Methods: Patients undergoing a primary resection for RPS between 2010 and 2014 were identified using the National Cancer Database. Multivariable logistic and Cox proportional hazards models were used to assess the association between use of MIS and clinical outcomes. Sensitivity analysis was performed using propensity score-matching (PSM).

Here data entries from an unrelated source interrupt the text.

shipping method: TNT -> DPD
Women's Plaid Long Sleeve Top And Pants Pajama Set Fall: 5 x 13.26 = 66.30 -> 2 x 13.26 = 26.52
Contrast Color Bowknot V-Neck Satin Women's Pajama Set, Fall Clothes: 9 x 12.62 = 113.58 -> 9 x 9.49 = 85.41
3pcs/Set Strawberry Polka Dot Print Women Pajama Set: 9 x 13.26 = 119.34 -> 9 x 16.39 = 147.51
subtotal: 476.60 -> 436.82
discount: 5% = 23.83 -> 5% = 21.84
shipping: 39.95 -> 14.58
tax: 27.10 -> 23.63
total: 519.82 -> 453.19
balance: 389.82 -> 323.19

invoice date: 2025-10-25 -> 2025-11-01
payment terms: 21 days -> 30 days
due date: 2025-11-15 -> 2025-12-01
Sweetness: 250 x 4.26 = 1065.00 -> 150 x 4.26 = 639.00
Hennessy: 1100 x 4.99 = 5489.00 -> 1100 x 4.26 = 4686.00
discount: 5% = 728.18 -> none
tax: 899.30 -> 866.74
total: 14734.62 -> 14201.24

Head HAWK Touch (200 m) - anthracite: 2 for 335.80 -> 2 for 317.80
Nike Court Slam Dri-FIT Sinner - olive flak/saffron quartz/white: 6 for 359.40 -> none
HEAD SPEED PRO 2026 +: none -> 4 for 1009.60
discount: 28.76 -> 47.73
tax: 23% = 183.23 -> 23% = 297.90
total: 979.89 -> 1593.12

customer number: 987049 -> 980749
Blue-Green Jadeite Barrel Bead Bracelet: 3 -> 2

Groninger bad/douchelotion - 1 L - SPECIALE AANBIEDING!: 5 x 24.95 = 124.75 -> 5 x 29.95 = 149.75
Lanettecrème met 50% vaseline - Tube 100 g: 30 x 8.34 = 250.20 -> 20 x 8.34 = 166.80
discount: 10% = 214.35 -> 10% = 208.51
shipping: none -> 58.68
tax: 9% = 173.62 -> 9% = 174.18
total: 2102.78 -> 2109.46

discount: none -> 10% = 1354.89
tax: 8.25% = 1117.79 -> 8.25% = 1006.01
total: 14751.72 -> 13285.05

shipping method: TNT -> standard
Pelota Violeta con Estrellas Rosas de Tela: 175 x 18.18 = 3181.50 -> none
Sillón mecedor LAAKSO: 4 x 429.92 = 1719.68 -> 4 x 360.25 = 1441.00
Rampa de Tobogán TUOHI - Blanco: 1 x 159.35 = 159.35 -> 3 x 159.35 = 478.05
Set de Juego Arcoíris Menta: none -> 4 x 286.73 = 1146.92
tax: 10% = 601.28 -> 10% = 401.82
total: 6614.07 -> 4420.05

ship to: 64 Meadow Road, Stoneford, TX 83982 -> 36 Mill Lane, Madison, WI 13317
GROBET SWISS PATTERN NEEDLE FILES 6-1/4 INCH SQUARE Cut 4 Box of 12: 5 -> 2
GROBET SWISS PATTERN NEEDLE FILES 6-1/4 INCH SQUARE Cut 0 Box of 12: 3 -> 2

Results: This study identified 3844 patients who met the inclusion criteria. Of these patients, 89.3% (n = 3432) underwent an open surgery, whereas 10.7% (n = 412) underwent MIS. The patients undergoing MIS were more likely to present with smaller tumors (open vs MIS: median tumor size, 17 cm; interquartile range [IQR, 9.8-26.0] vs 10.5 cm [IQR, 6.5-18.0]) and to undergo surgery at community hospitals (26.8% vs 36.1%; both P < 0.001). Although MIS was associated with a shorter hospital length of stay [LOS] (median LOS, 6 days [IQR, 5-9 days] vs 4 days [IQR, 2-7]; P < 0.001), postoperative mortality and overall survival were comparable between the two treatment groups (all P > 0.05). These findings were confirmed using PSM.
Conclusions: MIS was associated with a shorter LOS, however, postoperative mortality and overall survival were comparable by operative approach. Future research is required to evaluate the use of MIS for the management of RPS. Policies are required to ensure that patients receive care in accordance with best practices and recommended guidelines.